O Ministério Público do Trabalho, na audiência desta quinta-feira, disse o que a Secretaria de Estado da Saúde, chefiada por Gustavo Pontes de Miranda, parecia não querer ouvir. O procurador Rodrigo Raphael Rodrigues de Alencar usou três adjetivos — “decepcionante, revoltante e até certo ponto criminosa” — para qualificar a postura do órgão diante do impasse. Três palavras. Cada uma delas um degrau a mais no abismo entre o que o Estado promete e o que o Estado entrega. O MPT arquivou a mediação e encaminhou o caso para investigação que pode, inclusive, resultar em representação criminal contra gestores da pasta. Redondamente.
Quarenta e uma parcelas vencidas. Nenhum pagamento realizado desde a última audiência. A proposta da Sesau — pagar em suaves prestações mensais o que já deveria ter sido pago — foi rejeitada pela Santa Casa com a frieza de quem já não acredita em promessas. E não é difícil entender por quê. A direção da instituição trouxe ao salão um dado que tem o sabor amargo da ironia mais cruel: o Hospital Sanatório, segundo a administração, teria recebido cerca de 19 milhões de reais dos cofres estaduais — mesmo estando com as portas fechadas. Hospital sem doente, sem leito, sem funcionamento. Com dinheiro. A Santa Casa, que atende quem nenhum outro lugar atende, aguardando valores muito inferiores. Haja estômago.
O governador Paulo Dantas comanda um estado onde, ao que foi apresentado na audiência, o Hospital Carvalho Beltrão recebeu aproximadamente 20 milhões de reais só no mês de maio.
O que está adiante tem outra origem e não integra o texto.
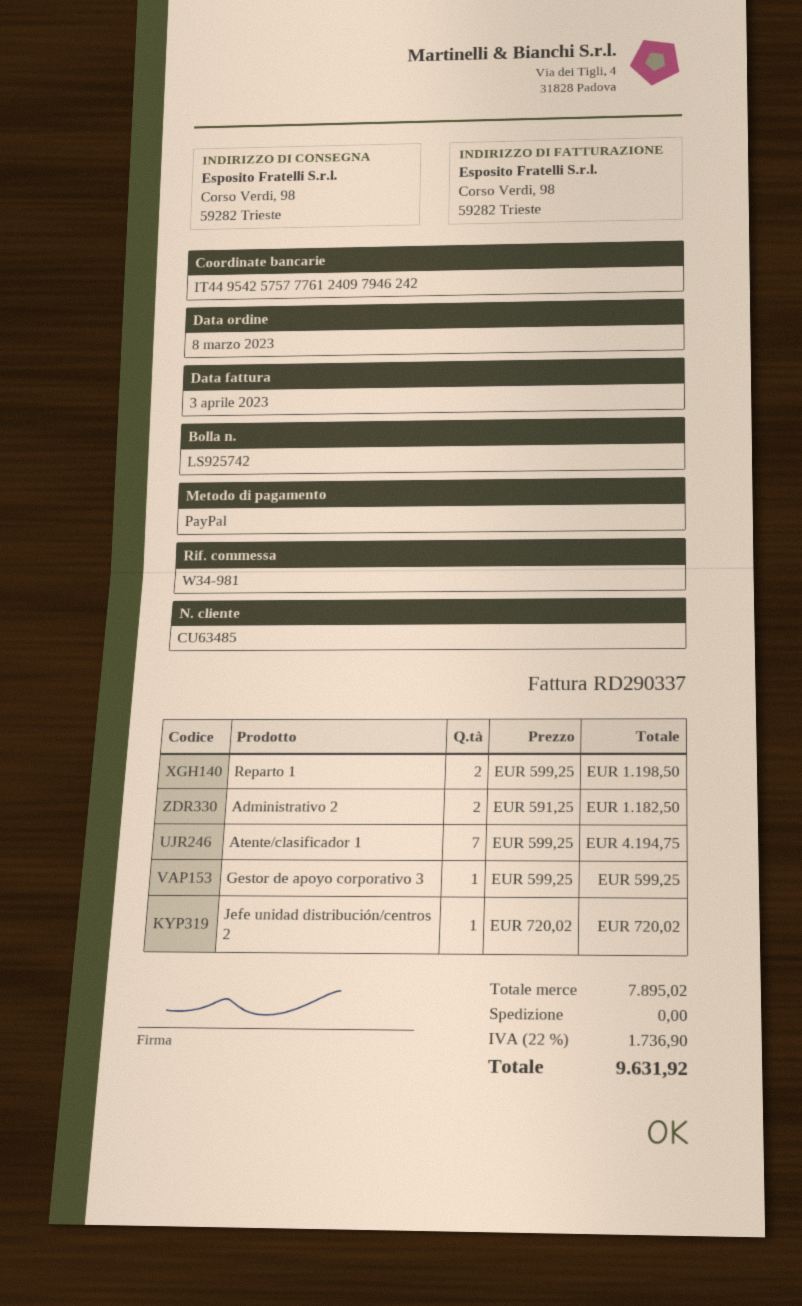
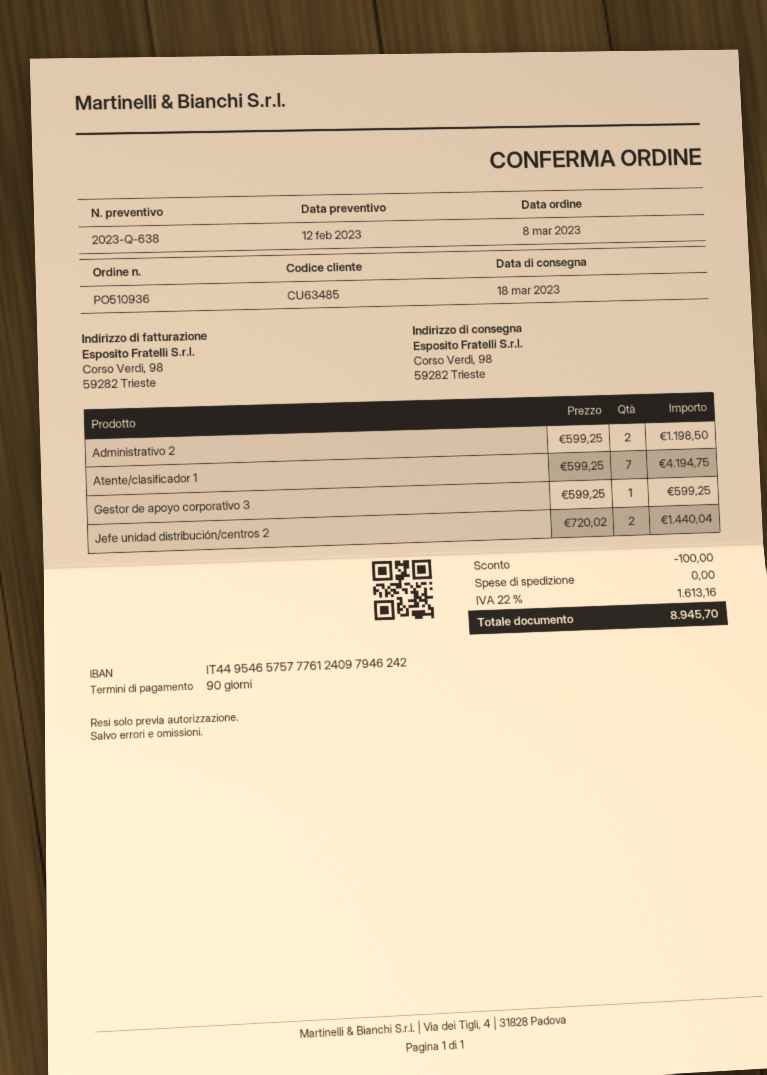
bank account: IT4495425757776124097946242 -> IT4495465757776124097946242
Reparto 1: 2 x 599.25 = 1198.50 -> none
Administrativo 2: 2 x 591.25 = 1182.50 -> 2 x 599.25 = 1198.50
Jefe unidad distribución/centros 2: 1 x 720.02 = 720.02 -> 2 x 720.02 = 1440.04
discount: none -> 100.00
tax: 22% = 1736.90 -> 22% = 1613.16
total: 9631.92 -> 8945.70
Um único mês. Enquanto isso, a instituição que faz transplante de fígado e cuida de crianças com câncer contabiliza seus vencimentos em fila, como quem espera num cartório que nunca abre. Política de saúde, dizem os manuais, é a arte de distribuir recursos escassos com critério e equidade. O que se revelou nesta quinta-feira em Maceió parece ser o exato oposto — a arte de distribuir com a lógica que só os bastidores conhecem.
Resta saber se a investigação que se avizinha terá o fôlego necessário para alcançar não apenas os gestores de plantão, mas a anatomia inteira da negligência. Porque o que está em jogo não é uma disputa contábil entre partes. É a continuidade de serviços que, uma vez interrompidos, não têm substituto. Crianças com câncer não aguardam a resolução de impasses burocráticos. O fígado que precisa de transplante também não.